*Task input*
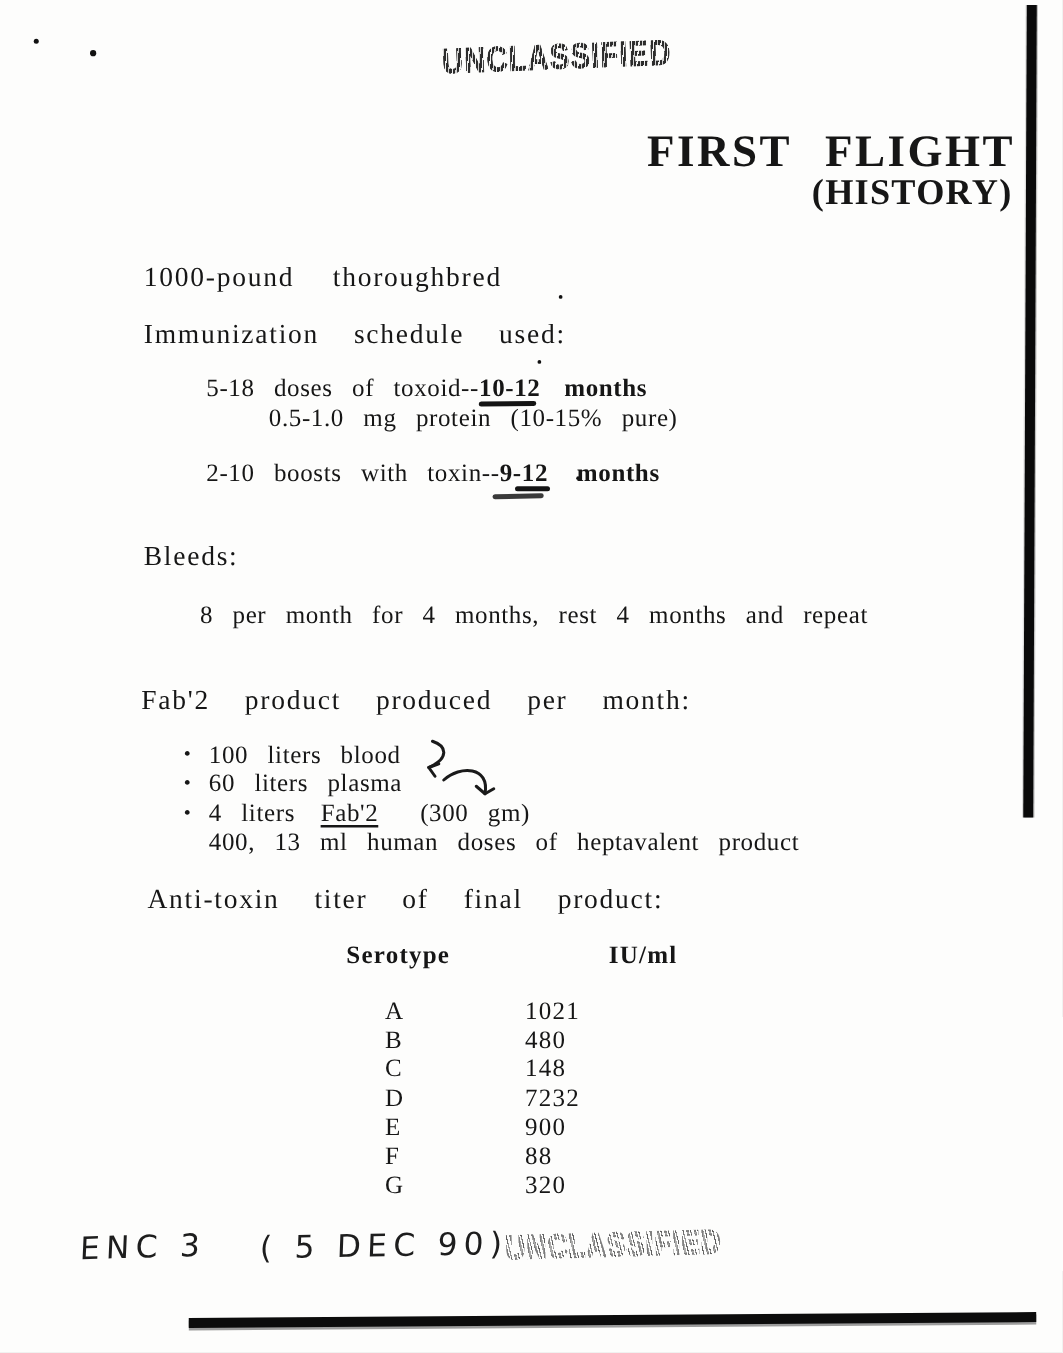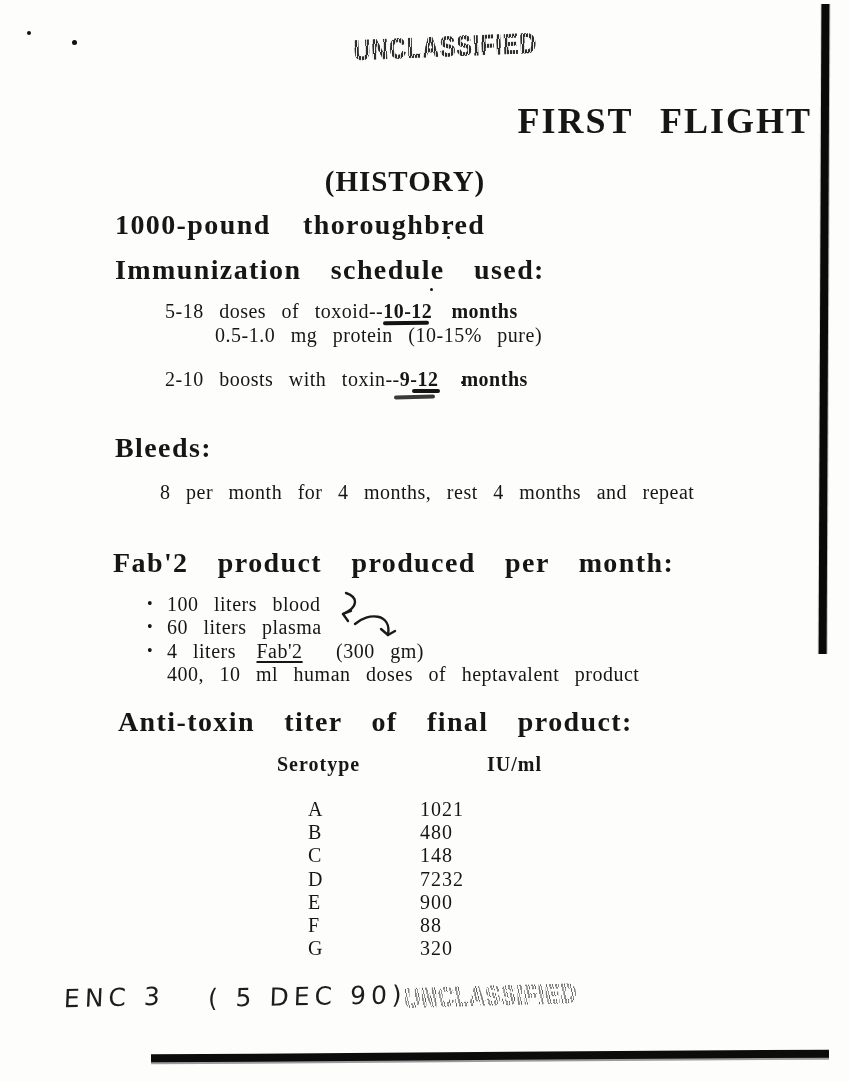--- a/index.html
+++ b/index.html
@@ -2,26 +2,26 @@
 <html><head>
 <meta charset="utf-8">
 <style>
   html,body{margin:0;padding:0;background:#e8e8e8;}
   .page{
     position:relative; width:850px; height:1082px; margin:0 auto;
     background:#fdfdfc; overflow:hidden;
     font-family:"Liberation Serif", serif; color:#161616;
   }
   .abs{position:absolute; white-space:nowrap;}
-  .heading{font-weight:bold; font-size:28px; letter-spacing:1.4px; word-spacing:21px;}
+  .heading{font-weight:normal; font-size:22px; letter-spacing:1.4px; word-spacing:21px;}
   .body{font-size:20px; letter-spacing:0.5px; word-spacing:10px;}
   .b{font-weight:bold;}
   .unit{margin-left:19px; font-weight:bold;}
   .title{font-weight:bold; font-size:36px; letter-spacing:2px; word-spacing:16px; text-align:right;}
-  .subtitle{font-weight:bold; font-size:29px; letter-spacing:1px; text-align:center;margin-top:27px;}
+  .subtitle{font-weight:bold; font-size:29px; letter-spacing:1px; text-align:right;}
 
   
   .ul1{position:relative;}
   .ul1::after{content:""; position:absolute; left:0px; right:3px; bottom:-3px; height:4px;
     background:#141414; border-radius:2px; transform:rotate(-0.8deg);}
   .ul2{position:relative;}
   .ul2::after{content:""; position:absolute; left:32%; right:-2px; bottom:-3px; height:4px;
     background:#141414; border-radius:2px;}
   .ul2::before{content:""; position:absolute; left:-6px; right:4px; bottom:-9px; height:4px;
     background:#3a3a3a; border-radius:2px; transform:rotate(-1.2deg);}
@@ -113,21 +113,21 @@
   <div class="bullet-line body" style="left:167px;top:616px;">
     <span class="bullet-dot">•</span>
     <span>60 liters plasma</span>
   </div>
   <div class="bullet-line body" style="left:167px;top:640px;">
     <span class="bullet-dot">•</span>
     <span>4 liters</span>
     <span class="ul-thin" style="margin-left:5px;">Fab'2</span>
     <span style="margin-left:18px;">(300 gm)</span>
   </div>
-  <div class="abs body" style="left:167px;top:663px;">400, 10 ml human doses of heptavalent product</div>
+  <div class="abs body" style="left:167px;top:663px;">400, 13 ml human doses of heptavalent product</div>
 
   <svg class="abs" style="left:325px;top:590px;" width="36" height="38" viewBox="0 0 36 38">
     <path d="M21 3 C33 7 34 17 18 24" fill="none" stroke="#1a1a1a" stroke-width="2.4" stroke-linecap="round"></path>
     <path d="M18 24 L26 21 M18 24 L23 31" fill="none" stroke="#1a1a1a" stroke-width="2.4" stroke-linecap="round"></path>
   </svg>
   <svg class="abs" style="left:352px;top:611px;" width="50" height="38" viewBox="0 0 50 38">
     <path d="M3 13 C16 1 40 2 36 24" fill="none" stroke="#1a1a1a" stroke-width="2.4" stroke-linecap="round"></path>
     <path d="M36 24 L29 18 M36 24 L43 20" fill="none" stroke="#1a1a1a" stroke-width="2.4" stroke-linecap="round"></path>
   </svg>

*Aim of the exercise*
Each record is to be restated word for word; no picture goes in.

*Task solution*
--- a/index.html
+++ b/index.html
@@ -2,26 +2,26 @@
 <html><head>
 <meta charset="utf-8">
 <style>
   html,body{margin:0;padding:0;background:#e8e8e8;}
   .page{
     position:relative; width:850px; height:1082px; margin:0 auto;
     background:#fdfdfc; overflow:hidden;
     font-family:"Liberation Serif", serif; color:#161616;
   }
   .abs{position:absolute; white-space:nowrap;}
-  .heading{font-weight:bold; font-size:28px; letter-spacing:1.4px; word-spacing:21px;}
+  .heading{font-weight:normal; font-size:22px; letter-spacing:1.4px; word-spacing:21px;}
   .body{font-size:20px; letter-spacing:0.5px; word-spacing:10px;}
   .b{font-weight:bold;}
   .unit{margin-left:19px; font-weight:bold;}
   .title{font-weight:bold; font-size:36px; letter-spacing:2px; word-spacing:16px; text-align:right;}
-  .subtitle{font-weight:bold; font-size:29px; letter-spacing:1px; text-align:center;margin-top:27px;}
+  .subtitle{font-weight:bold; font-size:29px; letter-spacing:1px; text-align:right;}
 
   
   .ul1{position:relative;}
   .ul1::after{content:""; position:absolute; left:0px; right:3px; bottom:-3px; height:4px;
     background:#141414; border-radius:2px; transform:rotate(-0.8deg);}
   .ul2{position:relative;}
   .ul2::after{content:""; position:absolute; left:32%; right:-2px; bottom:-3px; height:4px;
     background:#141414; border-radius:2px;}
   .ul2::before{content:""; position:absolute; left:-6px; right:4px; bottom:-9px; height:4px;
     background:#3a3a3a; border-radius:2px; transform:rotate(-1.2deg);}
@@ -113,21 +113,21 @@
   <div class="bullet-line body" style="left:167px;top:616px;">
     <span class="bullet-dot">•</span>
     <span>60 liters plasma</span>
   </div>
   <div class="bullet-line body" style="left:167px;top:640px;">
     <span class="bullet-dot">•</span>
     <span>4 liters</span>
     <span class="ul-thin" style="margin-left:5px;">Fab'2</span>
     <span style="margin-left:18px;">(300 gm)</span>
   </div>
-  <div class="abs body" style="left:167px;top:663px;">400, 10 ml human doses of heptavalent product</div>
+  <div class="abs body" style="left:167px;top:663px;">400, 13 ml human doses of heptavalent product</div>
 
   <svg class="abs" style="left:325px;top:590px;" width="36" height="38" viewBox="0 0 36 38">
     <path d="M21 3 C33 7 34 17 18 24" fill="none" stroke="#1a1a1a" stroke-width="2.4" stroke-linecap="round"></path>
     <path d="M18 24 L26 21 M18 24 L23 31" fill="none" stroke="#1a1a1a" stroke-width="2.4" stroke-linecap="round"></path>
   </svg>
   <svg class="abs" style="left:352px;top:611px;" width="50" height="38" viewBox="0 0 50 38">
     <path d="M3 13 C16 1 40 2 36 24" fill="none" stroke="#1a1a1a" stroke-width="2.4" stroke-linecap="round"></path>
     <path d="M36 24 L29 18 M36 24 L43 20" fill="none" stroke="#1a1a1a" stroke-width="2.4" stroke-linecap="round"></path>
   </svg>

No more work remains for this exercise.